Your body stores body fat in two different areas: around your internal organs on the one hand, and under the skin on the other. There is an order in which they are used as energy for activity. The fat around the internal organs, so-called visceral fat, is used first. The fat under the skin, so-called subcutaneous fat, is used next. Most daily activities do not require such a large consumption of calories. And therefore, visceral fat suffices. That is one reason, most people have so much difficulty getting rid of belly fat once they have gotten it. 

However, in a critical situation, such as the one I experienced tonight, you have no choice but to rely on subcutaneous fat in order to sustain your physical activity. It's the money you keep under the mattress. It's not a lot, but does in a pinch. 

I kept my motivation by thinking that now I was burning what little calories left in my subcutaneous fat reserve. Every step forward meant a sure weight loss. I was steadily getting closer to my ultimate weight target of 58 kg in which I want to run Tateyama Wakashio Marathon 2019.

My legs were sore, and my upper body was stiff. But the thought that I was doing what was important to achieve my goal kept me going. And when I finally reached home after successfully covering 30 K, a smile was back on my face, and I was so glad that I didn't give up.

To minimize physical soreness on the following day I did sufficient stretching before getting inside home. Once I took a shower and hit the bed, I kept on sleeping for 11 hours non-stop. When I woke up, I was engulfed with indescribable mental calmness. 

I had breakfast consisting of a grilled sardine, a pack of fermented soybeans, and boiled broccoli and spinach. There was little starch food on my plate, because that would kill my effort on the previous night. 

After having breakfast, I hopped on my Kawasaki Vulcan S 650 ABS, and went grocery shopping at a local organic veggie shop, and bought sweet potatoes, tomatoes, beat roots, edible chrysanthemum, dried shrimp, and locally grown kiwi fruits, and so on.  
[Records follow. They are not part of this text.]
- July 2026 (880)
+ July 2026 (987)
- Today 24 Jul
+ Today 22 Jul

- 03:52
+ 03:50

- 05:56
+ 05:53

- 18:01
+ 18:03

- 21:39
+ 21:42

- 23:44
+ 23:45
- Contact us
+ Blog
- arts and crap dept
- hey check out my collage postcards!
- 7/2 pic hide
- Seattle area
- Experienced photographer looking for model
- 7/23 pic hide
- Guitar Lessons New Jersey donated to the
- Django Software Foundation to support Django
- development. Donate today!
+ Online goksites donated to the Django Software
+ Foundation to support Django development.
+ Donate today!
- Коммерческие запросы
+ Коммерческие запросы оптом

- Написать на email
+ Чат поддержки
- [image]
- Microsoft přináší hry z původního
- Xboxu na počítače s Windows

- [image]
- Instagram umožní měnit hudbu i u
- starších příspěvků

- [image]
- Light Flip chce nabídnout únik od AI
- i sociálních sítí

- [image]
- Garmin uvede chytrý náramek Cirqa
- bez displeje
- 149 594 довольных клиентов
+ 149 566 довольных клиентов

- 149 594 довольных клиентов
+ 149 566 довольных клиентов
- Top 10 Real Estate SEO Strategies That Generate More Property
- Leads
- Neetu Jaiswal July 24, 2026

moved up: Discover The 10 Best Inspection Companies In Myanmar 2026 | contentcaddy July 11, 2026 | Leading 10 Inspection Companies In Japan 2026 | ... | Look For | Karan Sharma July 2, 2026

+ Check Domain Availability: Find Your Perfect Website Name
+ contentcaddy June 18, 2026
Tomorrow I have a corporate seminar in Yokohama and a lecture in Akasakamitsuke. I must stay at a hotel that night to get ready for a 7-hour seminar starting at 9:00 a.m. on Wednesday morning. I want to do all the jobs at my highest energy level. So I will skip running training on Tuesday night, and restart it on Wednesday night. Meanwhile, I might go out for a jog just to loosen up my whole body that's a bit sore from the big training yesterday.
 


Friday, December 14, 2018

One-Hour Jog

Dec. 14, 2018
11.6 K: 1:07:22

It was one of the coldest nights this winter. My whole body was still a bit sore, and my lets even sorer from interval training on the previous night, but I thought it's better to jog, no matter how slow it may be, to loosen up my tense leg muscles and other fatigued muscles, so I bundled up and hit the road.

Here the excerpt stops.